Послышались шаги. В дверном проёме возник отец – зубы стиснуты, губы сжаты. Его взгляд метнулся от Кары к ее матери, потом к птице, и выражение на его лице явно говорило: «какого чёрта?»
— Кара случайно отравила одну из нектарниц, — сказала мама, будто он и правда задал вопрос вслух.
— Дерьмо, — выругался отец, потом скривился от собственных слов. — Простите, что пришлось это услышать, дети. Это грубо. Но, Дот. Пора собирать детей и выходить.
Кара нахмурилась.
— Куда это вы?
— Вояки устраивают вечеринку, — ответила мама без улыбки. — Праздник в честь включения платформ.
— Нам надо там быть, — сказал папа, больше маме, чем Каре. — Наше отсутствие вызовет вопросы.
Мать Кары показала на ожерелье: «Я-то готова». Папа переминался с ноги на ногу.

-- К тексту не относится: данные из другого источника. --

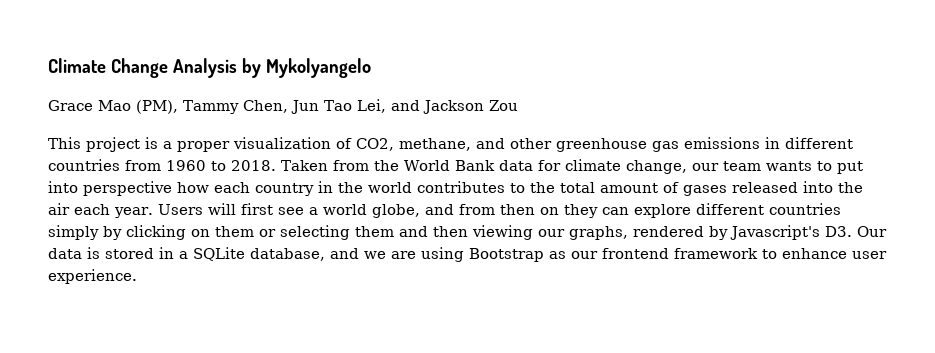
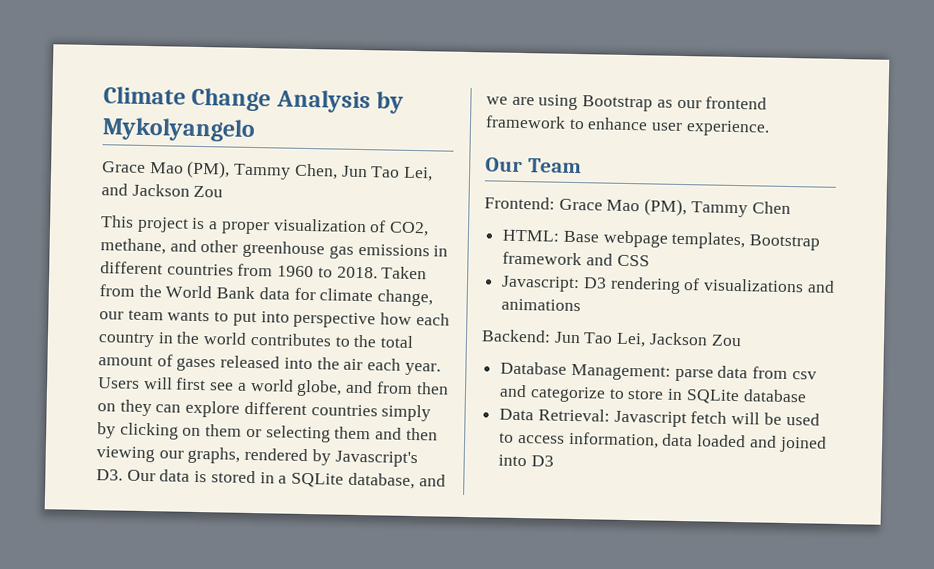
(137, 276) none -> [485,157,582,174] [484,196,791,218] [502,229,821,251] [502,251,650,267] [501,275,835,294] [501,298,582,312] [481,329,742,348] [500,361,817,382] [499,384,807,405] [499,408,820,428] [499,431,827,453] [498,454,554,467] // Our Team // Frontend: Grace Mao (PM), Tammy Chen // HTML: Base webpage templates, Bootstrap framework and CSS // Javascript: D3 rendering of visualizations and animations // Backend: Jun Tao Lei, Jackson Zou // Database Management: parse data from csv and categorize to store in SQLite database // Data Retrieval: Javascript fetch will be used to access information, data loaded and joined into D3

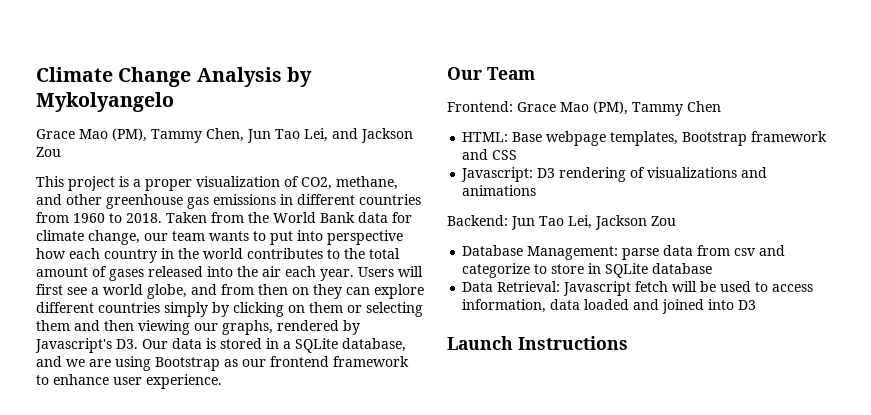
(554, 461) none -> [447,336,628,350] // Launch Instructions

Его тревога почти ощутимо давила на плечи Кары.
— Мне обязательно идти?
— Нет, малыш, — сказал папа. — Если хочешь остаться здесь и удерживать форт, то и ладно. Вот нам с мамой обязательно.

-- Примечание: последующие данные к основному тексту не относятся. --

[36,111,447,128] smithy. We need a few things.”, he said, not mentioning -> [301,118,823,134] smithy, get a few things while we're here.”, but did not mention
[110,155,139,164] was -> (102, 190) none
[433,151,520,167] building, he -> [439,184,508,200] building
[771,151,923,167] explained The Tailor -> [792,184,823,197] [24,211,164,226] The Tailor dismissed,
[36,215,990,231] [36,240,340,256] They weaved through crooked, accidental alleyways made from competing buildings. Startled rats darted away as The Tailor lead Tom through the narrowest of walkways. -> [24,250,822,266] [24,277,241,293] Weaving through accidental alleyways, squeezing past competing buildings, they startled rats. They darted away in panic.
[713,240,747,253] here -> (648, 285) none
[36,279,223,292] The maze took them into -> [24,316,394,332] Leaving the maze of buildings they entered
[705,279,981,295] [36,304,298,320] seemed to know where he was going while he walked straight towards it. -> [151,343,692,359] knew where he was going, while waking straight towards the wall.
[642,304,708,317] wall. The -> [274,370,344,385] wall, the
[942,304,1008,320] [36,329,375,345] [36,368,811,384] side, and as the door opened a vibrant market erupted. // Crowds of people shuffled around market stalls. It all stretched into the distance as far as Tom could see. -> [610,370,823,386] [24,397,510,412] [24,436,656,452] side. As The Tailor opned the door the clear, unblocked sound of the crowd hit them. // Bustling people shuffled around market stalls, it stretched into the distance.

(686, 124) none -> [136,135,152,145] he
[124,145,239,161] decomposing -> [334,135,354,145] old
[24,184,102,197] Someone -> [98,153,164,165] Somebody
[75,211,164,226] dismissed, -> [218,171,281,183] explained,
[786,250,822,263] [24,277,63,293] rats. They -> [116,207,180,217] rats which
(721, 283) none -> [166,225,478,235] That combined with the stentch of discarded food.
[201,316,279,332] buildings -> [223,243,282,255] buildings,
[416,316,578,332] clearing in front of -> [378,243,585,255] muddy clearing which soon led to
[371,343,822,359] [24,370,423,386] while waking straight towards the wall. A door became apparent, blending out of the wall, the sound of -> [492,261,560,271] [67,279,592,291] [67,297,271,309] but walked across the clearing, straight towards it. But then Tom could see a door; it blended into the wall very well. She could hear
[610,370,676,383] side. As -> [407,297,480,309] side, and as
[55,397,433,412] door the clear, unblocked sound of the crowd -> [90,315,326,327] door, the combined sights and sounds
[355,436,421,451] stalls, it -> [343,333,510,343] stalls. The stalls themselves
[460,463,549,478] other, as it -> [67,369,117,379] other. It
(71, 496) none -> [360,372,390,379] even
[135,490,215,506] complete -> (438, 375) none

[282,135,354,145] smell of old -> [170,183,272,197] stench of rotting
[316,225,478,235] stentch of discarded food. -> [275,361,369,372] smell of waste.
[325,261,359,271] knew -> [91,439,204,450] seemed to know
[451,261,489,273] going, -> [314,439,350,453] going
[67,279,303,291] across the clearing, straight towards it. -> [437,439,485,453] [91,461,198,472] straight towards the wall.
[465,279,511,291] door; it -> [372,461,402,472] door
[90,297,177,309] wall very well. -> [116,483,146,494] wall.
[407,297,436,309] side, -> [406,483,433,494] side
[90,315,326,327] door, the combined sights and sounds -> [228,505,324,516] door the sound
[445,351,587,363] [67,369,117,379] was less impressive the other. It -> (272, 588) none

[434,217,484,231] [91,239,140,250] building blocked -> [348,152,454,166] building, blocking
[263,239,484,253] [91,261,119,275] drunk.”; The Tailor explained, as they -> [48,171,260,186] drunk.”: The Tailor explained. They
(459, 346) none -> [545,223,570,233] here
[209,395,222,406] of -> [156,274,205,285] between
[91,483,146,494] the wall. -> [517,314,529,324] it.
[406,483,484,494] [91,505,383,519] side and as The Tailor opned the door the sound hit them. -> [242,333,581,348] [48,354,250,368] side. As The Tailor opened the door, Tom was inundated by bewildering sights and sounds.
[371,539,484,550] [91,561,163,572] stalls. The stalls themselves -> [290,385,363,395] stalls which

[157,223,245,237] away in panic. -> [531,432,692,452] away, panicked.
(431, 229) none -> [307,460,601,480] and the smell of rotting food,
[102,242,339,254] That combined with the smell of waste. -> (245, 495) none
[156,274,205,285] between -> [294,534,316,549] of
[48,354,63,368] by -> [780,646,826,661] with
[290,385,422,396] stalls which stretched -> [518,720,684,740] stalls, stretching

— И Зану, — сказала мама. — Разве что ты возьмёшь на себя обязанность держать его подальше от неприятностей.
Кара поняла, что это вроде как шутка, и хихикнула в ответ. Но не то, чтобы ей было смешно. Мама пожала её пальцы, потом отпустила.
— Мне жаль нектарницу, детка.
— Всё хорошо, — ответила Кара.
— Мы вернёмся ещё до ужина, — сказал папа, а потом ушёл в глубину дома.

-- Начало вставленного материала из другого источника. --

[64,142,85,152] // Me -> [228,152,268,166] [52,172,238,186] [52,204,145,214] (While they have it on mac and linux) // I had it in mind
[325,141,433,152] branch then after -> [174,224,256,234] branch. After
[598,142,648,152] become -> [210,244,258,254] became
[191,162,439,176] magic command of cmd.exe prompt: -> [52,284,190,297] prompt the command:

Спустя пару вздохов Кара услышала, как он громко зовёт Зана и Сантьяго. Внимание семьи переключилось на другие вещи. Про птицу забыли. Кара никак не могла взять в толк, почему ее это беспокоит.
До города нужно было полчаса идти по дороге мимо дюжины таких же домов, как у Кары. Дома постарше появились вместе с первой волной — учёных и исследователей вроде её родителей, которые пришли на Лаконию сразу же, как открылись врата. Хотя сам город появился позже, вместе с военными. Кара даже могла вспомнить, как строительные роботы начинали выкладывать основания казарм и центральной площади, жилья для семей военных и термоядерной установки. Большинство военных всё ещё жило на орбите, но каждый месяц город понемногу рос — ещё одно здание, ещё одна улица. Сантьяго было семь. Он рос в семье военных, и взял от них смелость. Он часто ходил один всю дорогу до дома Кары, чтобы поиграть. Однажды, как-то сказал отец, город так разрастётся, что окружит их дома. Пруд и лес уничтожат, замостят, застроят. Сказал так, что это не звучало ни хорошо, ни плохо. Просто перемена, вроде того как зима сменяется весной.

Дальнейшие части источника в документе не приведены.